5 octobre 2025
Un temps pour tout (Écclésiaste, 3, 1–14)
Il y a un temps pour tout, Un temps pour toute chose sous les cieux :
Un temps pour naître, et un temps pour mourir ; Un temps pour planter, et un temps pour arracher ce qui a été planté ; Un temps pour tuer, et un temps pour guérir ; Un temps pour abattre, et un temps pour bâtir ; Un temps pour pleurer, et un temps pour rire ; Un temps pour se lamenter, et un temps pour danser ; Un temps pour lancer des pierres, et un temps pour ramasser des pierres ; Un temps pour embrasser, et un temps pour s’éloigner des embrassements ; Un temps pour chercher, et un temps pour perdre ; Un temps pour garder, et un temps pour jeter ; Un temps pour déchirer, et un temps pour coudre ; Un temps pour se taire, et un temps pour parler ; Un temps pour aimer, et un temps pour haïr ; Un temps pour la guerre, et un temps pour la paix.
Quel avantage celui qui travaille retire-t-il de sa peine ? J’ai vu à quelle occupation Dieu soumet les fils de l’homme.
Il fait toute chose bonne en son temps ; Même il a mis dans leur coeur la pensée de l’éternité, bien que l’homme ne puisse pas saisir l’oeuvre que Dieu fait, du commencement jusqu’à la fin.

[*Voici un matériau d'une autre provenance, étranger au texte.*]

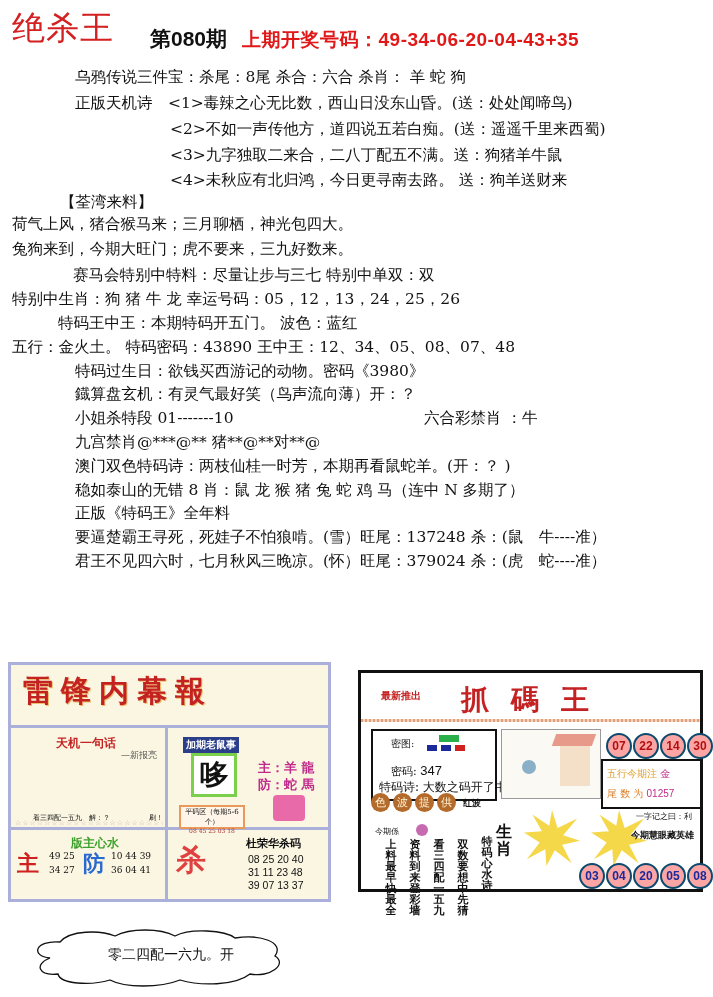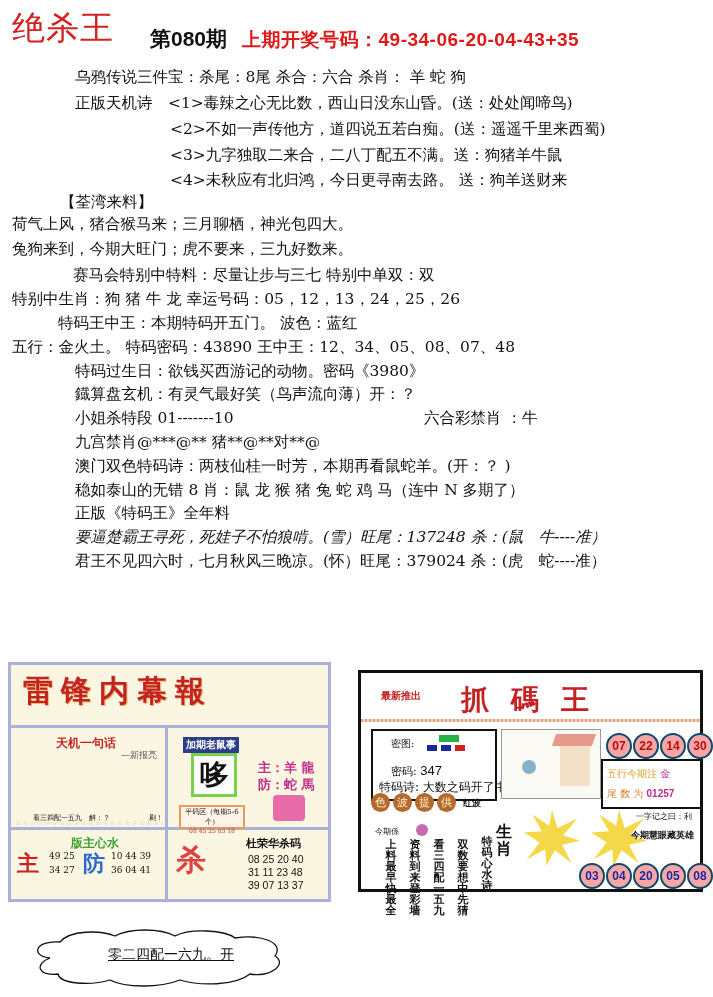--- a/index.html
+++ b/index.html
@@ -58,7 +58,7 @@
 <div class="line" style="left:75px;top:456px;">澳门双色特码诗：两枝仙桂一时芳，本期再看鼠蛇羊。(开：？ )</div>
 <div class="line" style="left:75px;top:480px;">稳如泰山的无错 8 肖：鼠 龙 猴 猪 兔 蛇 鸡 马（连中 N 多期了）</div>
 <div class="line" style="left:75px;top:503px;">正版《特码王》全年料</div>
-<div class="line" style="left:75px;top:527px;font-style:italic;">要逼楚霸王寻死，死娃子不怕狼啃。(雪）旺尾：137248 杀：(鼠　牛----准）</div>
+<div class="line" style="left:75px;top:527px;">要逼楚霸王寻死，死娃子不怕狼啃。(雪）旺尾：137248 杀：(鼠　牛----准）</div>
 <div class="line" style="left:75px;top:551px;">君王不见四六时，七月秋风三晚凉。(怀）旺尾：379024 杀：(虎　蛇----准）</div>
 
 <div class="abs lbox">

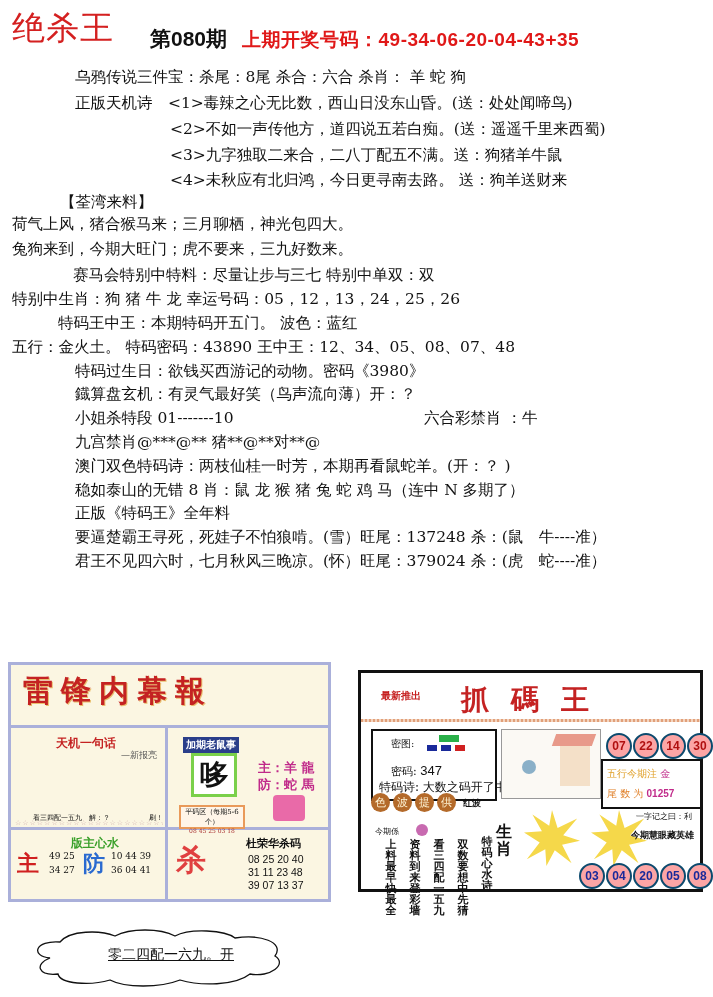--- a/index.html
+++ b/index.html
@@ -126,7 +126,7 @@
   </div>
   <div class="abs" style="left:240px;top:86px;width:98px;height:46px;border:2px solid #111;">
     <div class="abs" style="left:4px;top:6px;font-size:10px;color:#e0a02a;white-space:nowrap;"><span>五行今期注</span> <span style="color:#c02a8a;">金</span></div>
-    <div class="abs" style="left:4px;top:26px;font-size:10px;color:#e0802a;white-space:nowrap;"><span>尾 数 为</span> <span style="color:#c02a8a;font-family:'Liberation Sans',sans-serif;font-weight:bold;">01257</span></div>
+    <div class="abs" style="left:4px;top:26px;font-size:10px;color:#e0802a;white-space:nowrap;"><span>尾 数 为</span> <span style="color:#c02a8a;font-family:'Liberation Sans',sans-serif;font-weight:normal;">01257</span></div>
   </div>
 
   <div class="abs" style="left:10px;top:119px;white-space:nowrap;font-family:Liberation Serif, serif;">

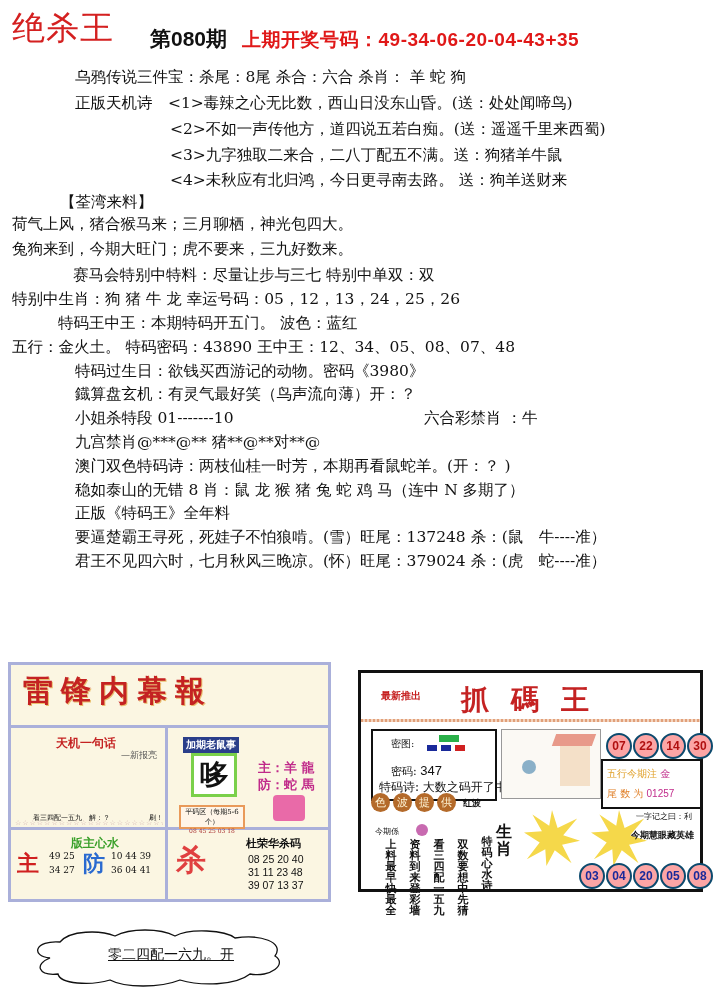--- a/index.html
+++ b/index.html
@@ -157,7 +157,7 @@
   <svg width="258" height="60" viewBox="0 0 258 60" style="position:absolute;left:0;top:0;">
     <path d="M20,30 C0,28 5,12 30,14 C40,2 70,2 85,8 C100,0 130,0 145,8 C160,0 195,2 205,10 C230,6 255,14 245,28 C258,36 240,50 220,46 C205,58 170,58 150,52 C130,60 95,60 80,52 C60,58 30,56 28,46 C8,48 4,36 20,30 Z" fill="#fff" stroke="#111" stroke-width="1.3"></path>
   </svg>
-  <div class="abs" style="left:78px;top:18px;font-size:14px;text-decoration:underline;">零二四配一六九。开</div>
+  <div class="abs" style="left:78px;top:18px;font-size:14px;">零二四配一六九。开</div>
 </div>
 
 </body></html>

J’ai reconnu qu’il n’y a de bonheur pour eux qu’à se réjouir et à se donner du bien-être pendant leur vie ; Mais que, si un homme mange et boit et jouit du bien-être au milieu de tout son travail, c’est là un don de Dieu. J’ai reconnu que tout ce que Dieu fait durera toujours, qu’il n’y a rien à y ajouter et rien à en retrancher, et que Dieu agit ainsi afin qu’on le craigne. Ce qui est a déjà été, et ce qui sera a déjà été, et Dieu ramène ce qui est passé.